The answer is: yes, it is possible. The key point here is that humans have only surveyed perhaps 5-10% of the oceans, and even lower percentage of the deepest oceans. New species are being found all the time, some of them fairly large. In fact, new species of whales, very large animals which live at or near the surface, were found as late as the second half of the 20th century. The giant (6-ft) Riftia tubeworms of hydrothermal vents were discovered in 1977.

In the deep sea, new large (but not sea-monster-gigantic) species that have been found in the 21st century include:

1. Big Red jellyfish

2. Pink Meanie jellyfish (tentacles up to 70 ft long)
3. Spaghetti squid

More large species of slow gelatinous animals like jellies and siphonophores seem the most likely to be discovered in the future. It seems less likely that the type of sea monster you are suggesting, like a truly massive squid, might still be left to be discovered. But we just don't know enough to be sure.

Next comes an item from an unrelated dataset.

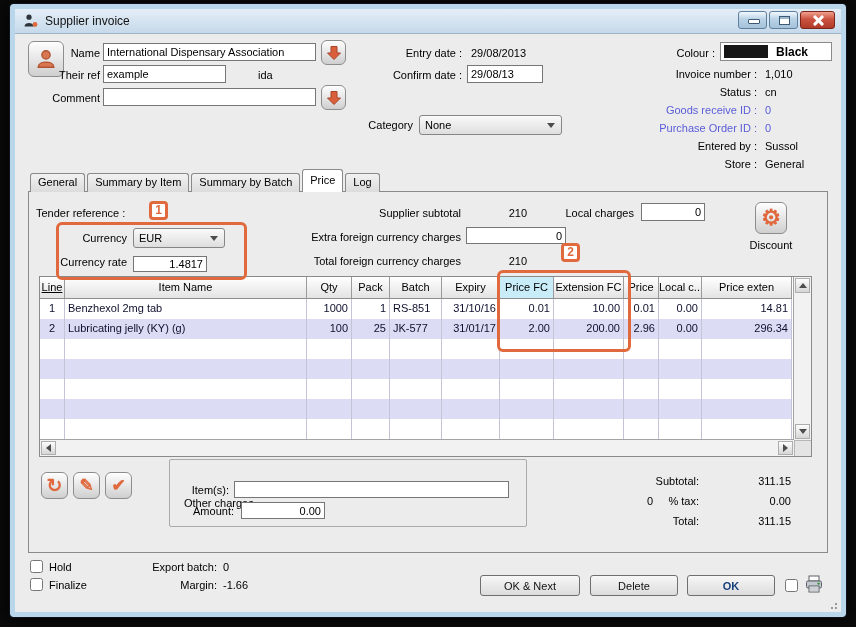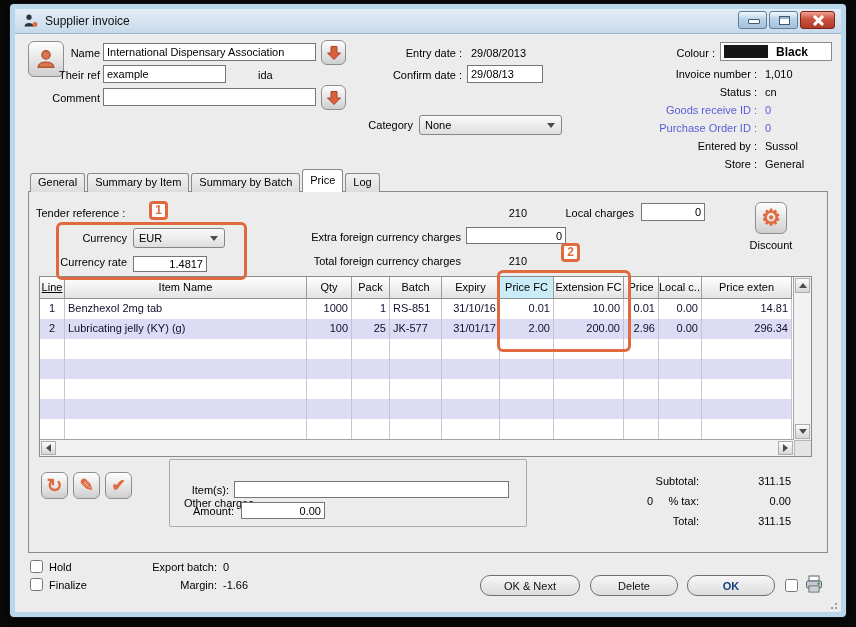"Supplier subtotal" div.lbl { html: none -> <div>Supplier subtotal</div> }
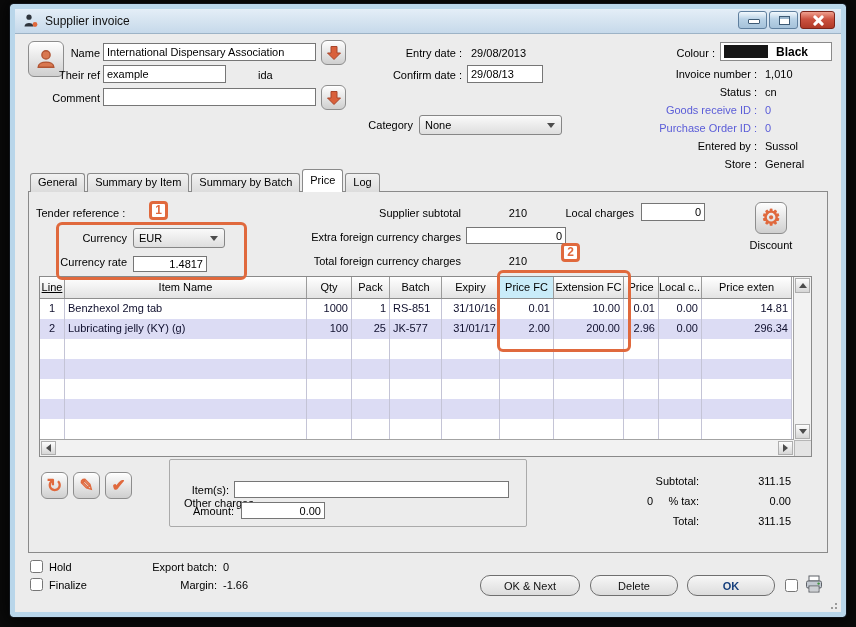"OK & Next" .push { border-radius: 10px -> 3px }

Stephen Palumbi, professor of marine sciences, Stanford:

Hi Hamilton, funny you should ask. I have a new book coming out in a month or so called The Extreme Life of the Sea [promo video here], and in it we have a short pondering about such things. The main way we know about giant squid, for example is that they 1) leave scars on sperm whales, and 2) leave their beaks in sperm whale stomachs (not voluntarily). What if there were a even more giant squid that was able to avoid sperm whales? Would we know? I think the answer is "not always":

"Where are the truly huge specimens, like those Captain Nemo fought on the deck of his Nautilus? It is possible that exceptional individuals exist, somewhere in the ancient blackness beneath the planet's seas, hidden under ice caps, or among the volcanoes of the vast Pacific. If a creature grew beyond the strength of the largest whales, no mysterious squid beaks would appear as gastric evidence of the existence of a third giant squid species. If it lived its life in the hidden vastness of the deep sea, avoiding submarines, we'd have no way to know about it. Imagination will always tempt us more than reality: we'll always draw monsters on the margins of maps." (Extreme Life of the Sea, p. 61).

The deep ocean is the biggest life zone in the known Universe. For a rare animal, it may still be possible we have not run into it yet. If it never washes up - if it never gets counted in gut contents - and if it avoids fishing nets and submarines - we maybe haven't seen it yet.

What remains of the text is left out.